Funkwellen zur Nachrichtenübertragung oder beim Radar werden in der Atmosphäre durch freie Ladungsträger (Ionisierung) sowie Regen und Schnee bzw. Hagel absorbiert, reflektiert und gestreut.
So breiten sich Mittelwellen tagsüber schlecht aus (Ionisierung der unteren Atmosphäre durch Sonnenstrahlung), nachts dagegen gut. Weil die Absorption im Plasma polarisationsabhängig ist, werden auf der nördlichen Halbkugel linkszirkuläre Funkwellen großer Wellenlänge (Mittel- und Kurzwelle) fast vollständig absorbiert. Nur rechtszirkuläre Wellen werden an der Unterseite der Ionosphäre reflektiert, wenn sie unter ausreichend flachem Winkel auftreffen; Kurzwellen gelangen so um die gesamte Erde.
Während die Absorption von Mikrowellen an Niederschlag bei der Nachrichtenübertragung oft große Probleme bereitet (Richtfunk, Up- und Down-Links der Satellitenkommunikation), ist man mit Niederschlagsradar (bodengestützt) bzw. Wetterradar an Bord von Schiffen und Flugzeugen in der Lage, Niederschlagsgebiete und sogar deren Tropfen- bzw. Hagelkorngröße sowie die Windgeschwindigkeit zu bestimmen. Hier ist die Rayleigh-Streuung maßgeblich – je geringer die Wellenlänge, desto stärker streuen Partikel mit Abmessungen wesentlich unterhalb der Wellenlänge. Die Windgeschwindigkeit wird anhand der Doppler-Verschiebung der rückgestreuten Wellen bestimmt.
Bei Sonnenstürmen kann es zum Erliegen des Funkverkehrs kommen, wenn die Atmosphäre bis in niedrige Schichten ionisiert wird und Funkwellen absorbiert.
Zur Realisierung von Funkmesszellen müssen die Wände entweder hohen Absorptionsgrad besitzen oder möglichst große Oberfläche, wie im Bild gezeigt. Dann genügt auch geringerer Absorptionsgrad des Materials. Wegen der sehr unruhigen Oberfläche können auch kaum gerichtete Reflexionen auftreten.
Auch im Zusammenhang mit Neutronen wird der Begriff Absorption nicht einheitlich verwendet. Als Absorption kann einerseits vom kernphysikalischen Standpunkt jede Aufnahme eines freien Neutrons in einen Atomkern bezeichnet werden, gleichgültig, wie der Kern sich danach verhält. Ein Urankern kann sich z. B. nach der Absorption spalten. Dabei werden 2 bis 3 Neutronen freigesetzt; die Absorption hat dann zu einer Neutronenvermehrung geführt.
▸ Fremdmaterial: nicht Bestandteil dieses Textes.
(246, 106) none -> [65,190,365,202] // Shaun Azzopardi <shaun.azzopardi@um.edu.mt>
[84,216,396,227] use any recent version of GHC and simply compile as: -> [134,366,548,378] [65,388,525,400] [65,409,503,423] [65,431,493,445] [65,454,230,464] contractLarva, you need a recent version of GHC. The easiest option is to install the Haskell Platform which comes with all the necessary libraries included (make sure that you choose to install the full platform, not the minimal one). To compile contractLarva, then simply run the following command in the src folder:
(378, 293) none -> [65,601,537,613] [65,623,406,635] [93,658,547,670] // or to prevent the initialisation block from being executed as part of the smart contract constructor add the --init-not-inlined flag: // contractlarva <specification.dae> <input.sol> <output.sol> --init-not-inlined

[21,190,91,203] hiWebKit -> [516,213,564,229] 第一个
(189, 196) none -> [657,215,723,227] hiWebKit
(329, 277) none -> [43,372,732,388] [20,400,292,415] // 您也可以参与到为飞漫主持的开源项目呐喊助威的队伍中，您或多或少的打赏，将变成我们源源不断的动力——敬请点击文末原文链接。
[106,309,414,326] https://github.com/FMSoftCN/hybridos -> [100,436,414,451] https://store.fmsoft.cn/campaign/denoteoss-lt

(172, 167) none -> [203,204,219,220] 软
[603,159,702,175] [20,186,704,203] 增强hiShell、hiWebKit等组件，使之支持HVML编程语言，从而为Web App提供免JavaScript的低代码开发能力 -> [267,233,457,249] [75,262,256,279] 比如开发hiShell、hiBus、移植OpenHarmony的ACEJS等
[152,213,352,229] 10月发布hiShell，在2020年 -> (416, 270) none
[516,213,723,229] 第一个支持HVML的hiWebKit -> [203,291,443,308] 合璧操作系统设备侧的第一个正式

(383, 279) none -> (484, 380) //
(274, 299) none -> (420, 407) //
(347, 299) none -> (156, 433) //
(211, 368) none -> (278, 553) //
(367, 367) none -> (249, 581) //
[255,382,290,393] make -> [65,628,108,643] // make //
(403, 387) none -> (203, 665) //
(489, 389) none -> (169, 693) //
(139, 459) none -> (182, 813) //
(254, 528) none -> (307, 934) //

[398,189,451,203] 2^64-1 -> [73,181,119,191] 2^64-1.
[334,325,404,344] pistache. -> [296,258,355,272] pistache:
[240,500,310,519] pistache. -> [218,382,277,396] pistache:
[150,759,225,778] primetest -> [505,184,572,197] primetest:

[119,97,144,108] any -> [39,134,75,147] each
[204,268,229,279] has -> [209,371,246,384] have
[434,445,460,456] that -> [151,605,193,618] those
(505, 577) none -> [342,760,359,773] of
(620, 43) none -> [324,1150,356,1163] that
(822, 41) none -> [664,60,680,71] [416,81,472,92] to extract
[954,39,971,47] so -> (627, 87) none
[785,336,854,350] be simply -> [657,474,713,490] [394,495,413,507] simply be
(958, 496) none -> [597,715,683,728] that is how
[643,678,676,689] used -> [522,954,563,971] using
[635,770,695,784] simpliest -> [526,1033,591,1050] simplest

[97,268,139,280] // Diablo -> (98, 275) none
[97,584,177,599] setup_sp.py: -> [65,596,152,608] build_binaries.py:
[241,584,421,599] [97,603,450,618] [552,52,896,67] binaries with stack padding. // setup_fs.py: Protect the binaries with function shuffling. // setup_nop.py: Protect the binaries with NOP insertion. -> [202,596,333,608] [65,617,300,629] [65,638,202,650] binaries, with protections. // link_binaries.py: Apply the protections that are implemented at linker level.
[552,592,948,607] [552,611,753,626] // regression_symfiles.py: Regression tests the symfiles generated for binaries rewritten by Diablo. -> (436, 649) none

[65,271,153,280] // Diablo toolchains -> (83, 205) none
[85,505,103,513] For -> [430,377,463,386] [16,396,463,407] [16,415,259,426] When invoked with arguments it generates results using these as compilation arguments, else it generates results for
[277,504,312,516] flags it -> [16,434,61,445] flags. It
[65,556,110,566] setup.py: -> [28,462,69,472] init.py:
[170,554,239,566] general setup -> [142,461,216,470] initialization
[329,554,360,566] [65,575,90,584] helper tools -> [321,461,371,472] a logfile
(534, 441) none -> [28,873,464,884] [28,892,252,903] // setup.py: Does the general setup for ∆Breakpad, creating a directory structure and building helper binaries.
In der Reaktorphysik und Physik der Fusionsreaktor-Blankets dagegen geht es oft um die Berechnung einer „Neutronenbilanz“. Hier werden unter Absorption (nur) diejenigen Prozesse zusammengefasst, die die Gesamtzahl der freien Neutronen im betrachteten Volumen verringern, wie z. B. (n,γ)-, (n,p)- oder (n,α)-Reaktionen. Prozesse wie die Kernspaltung oder (n,2n)-Reaktionen zählen hier dagegen zur Produktion, weil sie die Neutronenzahl erhöhen.
Neutronenabsorber, die die Neutronenzahl vermindern, auch Moderator genannt, dienen beispielsweise der Regelung und dem Abschalten der Kernspaltungskettenreaktion im Reaktorkern eines Kernkraftwerks.